• PROBLEM TO SOLVE
Make an exact copy of the lines from the one holding "- v0.5 - Changed" through the end of the entries below, both ends kept, and of nothing else. Exclude pictures.

• Before-and-after change records
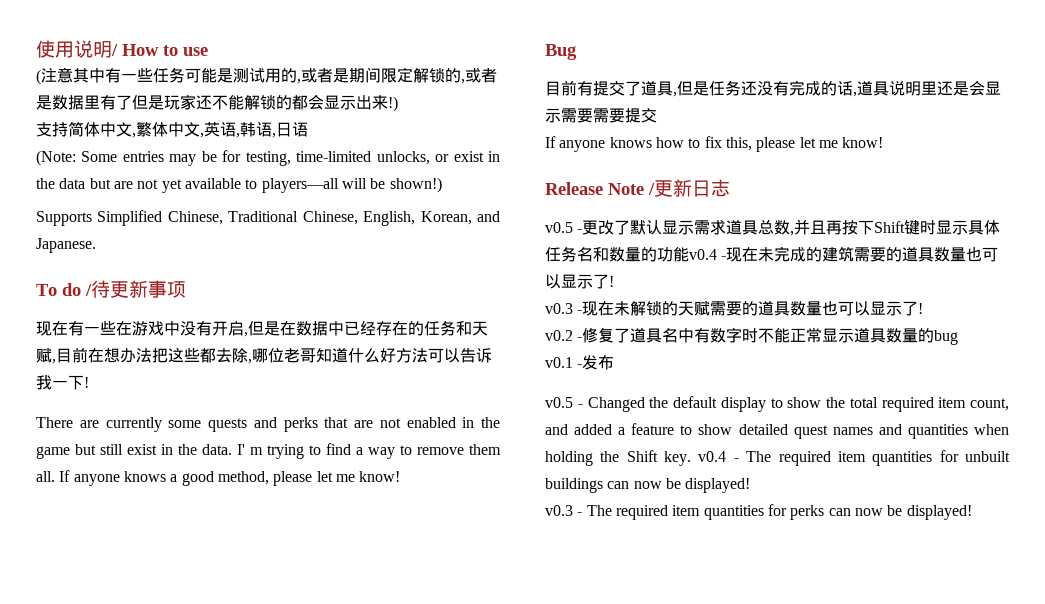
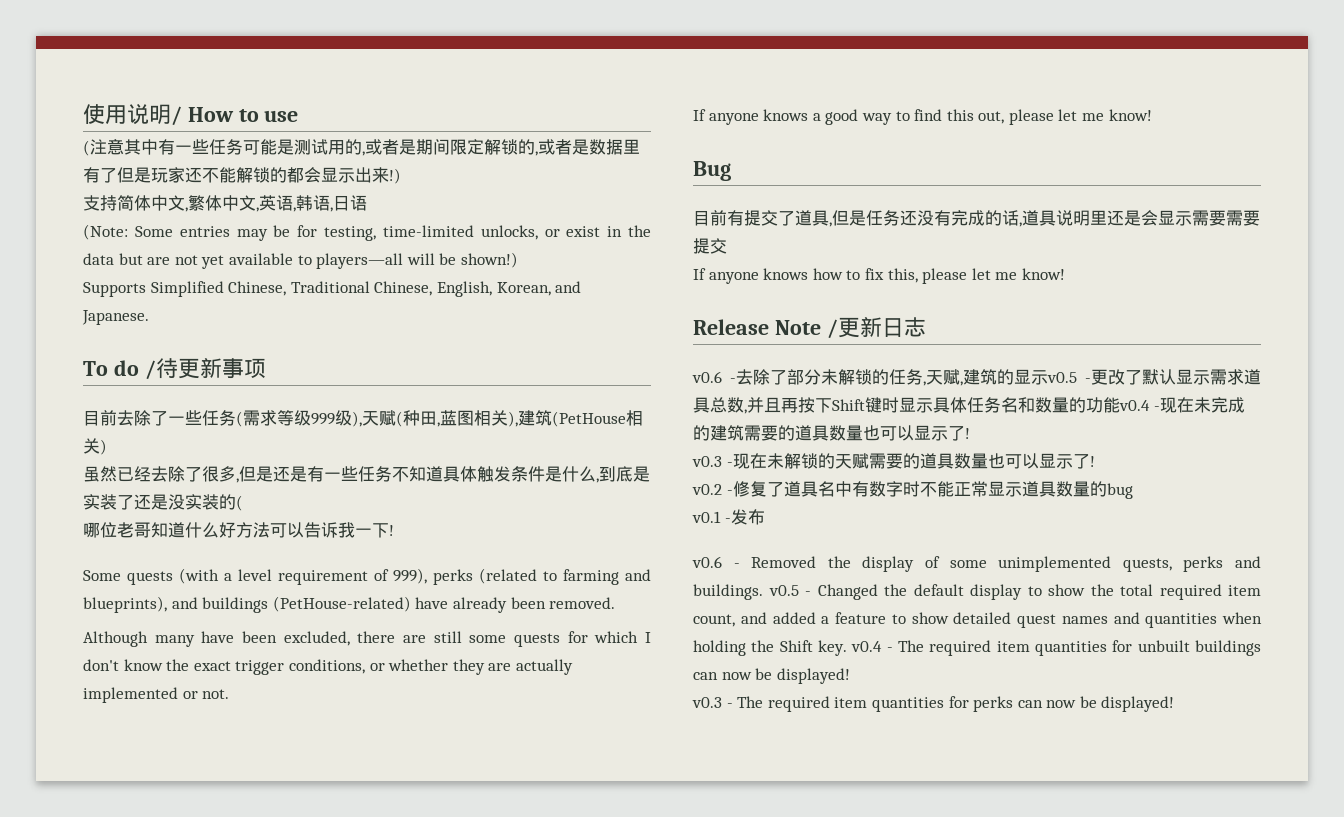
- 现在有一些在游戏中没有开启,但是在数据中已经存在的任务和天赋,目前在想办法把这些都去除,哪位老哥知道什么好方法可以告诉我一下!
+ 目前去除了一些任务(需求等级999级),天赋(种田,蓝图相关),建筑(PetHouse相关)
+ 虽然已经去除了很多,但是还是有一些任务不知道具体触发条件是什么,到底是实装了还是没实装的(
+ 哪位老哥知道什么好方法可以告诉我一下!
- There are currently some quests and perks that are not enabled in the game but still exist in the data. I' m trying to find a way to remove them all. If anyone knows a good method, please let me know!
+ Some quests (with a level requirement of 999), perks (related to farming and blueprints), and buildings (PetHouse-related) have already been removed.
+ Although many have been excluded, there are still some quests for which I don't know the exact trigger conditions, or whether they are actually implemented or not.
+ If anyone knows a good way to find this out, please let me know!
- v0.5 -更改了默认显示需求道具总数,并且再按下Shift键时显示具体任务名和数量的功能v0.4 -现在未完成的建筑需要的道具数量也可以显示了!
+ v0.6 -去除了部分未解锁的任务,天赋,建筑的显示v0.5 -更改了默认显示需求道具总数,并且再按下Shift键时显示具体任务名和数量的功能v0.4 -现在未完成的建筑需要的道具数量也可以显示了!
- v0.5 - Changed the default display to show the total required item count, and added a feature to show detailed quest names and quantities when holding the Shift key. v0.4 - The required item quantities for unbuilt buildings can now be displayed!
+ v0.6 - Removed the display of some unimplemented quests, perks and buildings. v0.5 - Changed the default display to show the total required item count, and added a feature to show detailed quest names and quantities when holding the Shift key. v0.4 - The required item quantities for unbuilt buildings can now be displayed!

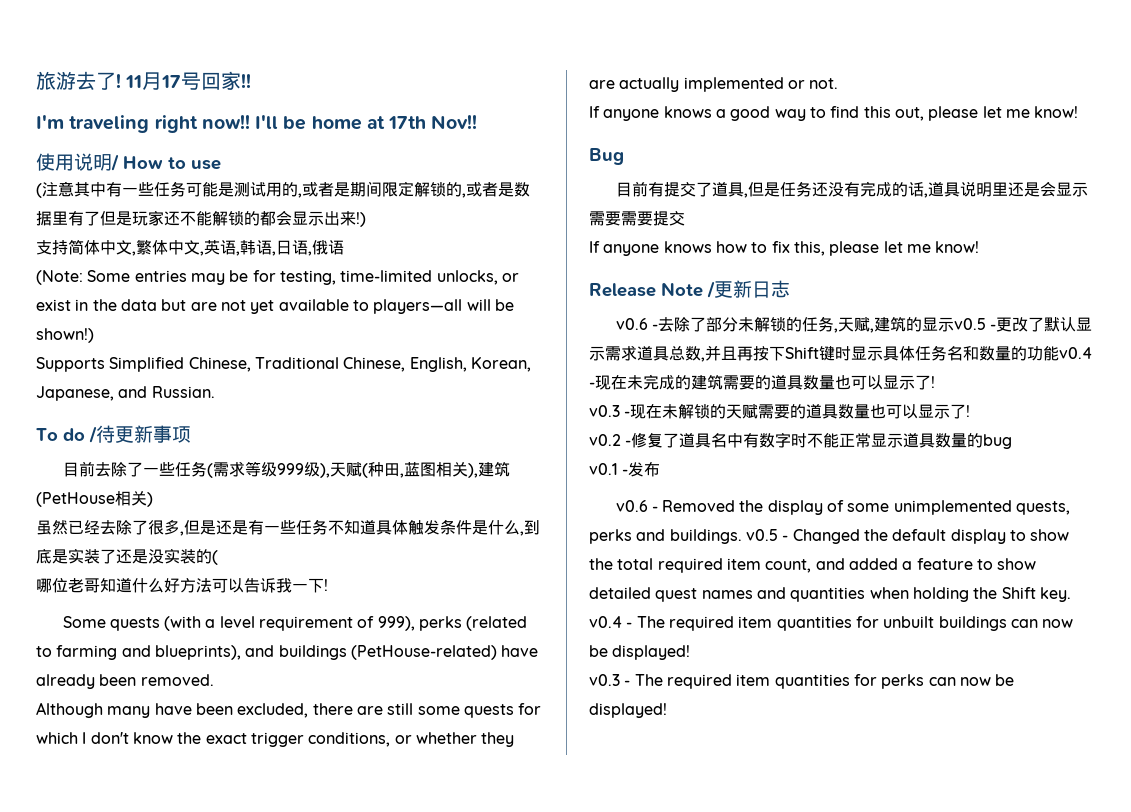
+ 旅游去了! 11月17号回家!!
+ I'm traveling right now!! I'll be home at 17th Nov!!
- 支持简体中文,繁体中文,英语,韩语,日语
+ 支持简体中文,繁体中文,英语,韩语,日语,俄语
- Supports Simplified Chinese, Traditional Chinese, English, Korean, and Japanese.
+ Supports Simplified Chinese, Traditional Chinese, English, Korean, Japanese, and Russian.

• SOLVED EXERCISE
- v0.5 - Changed the default display to show the total required item count, and added a feature to show detailed quest names and quantities when holding the Shift key. v0.4 - The required item quantities for unbuilt buildings can now be displayed!
+ v0.6 - Removed the display of some unimplemented quests, perks and buildings. v0.5 - Changed the default display to show the total required item count, and added a feature to show detailed quest names and quantities when holding the Shift key. v0.4 - The required item quantities for unbuilt buildings can now be displayed!

+ 旅游去了! 11月17号回家!!
+ I'm traveling right now!! I'll be home at 17th Nov!!
- 支持简体中文,繁体中文,英语,韩语,日语
+ 支持简体中文,繁体中文,英语,韩语,日语,俄语
- Supports Simplified Chinese, Traditional Chinese, English, Korean, and Japanese.
+ Supports Simplified Chinese, Traditional Chinese, English, Korean, Japanese, and Russian.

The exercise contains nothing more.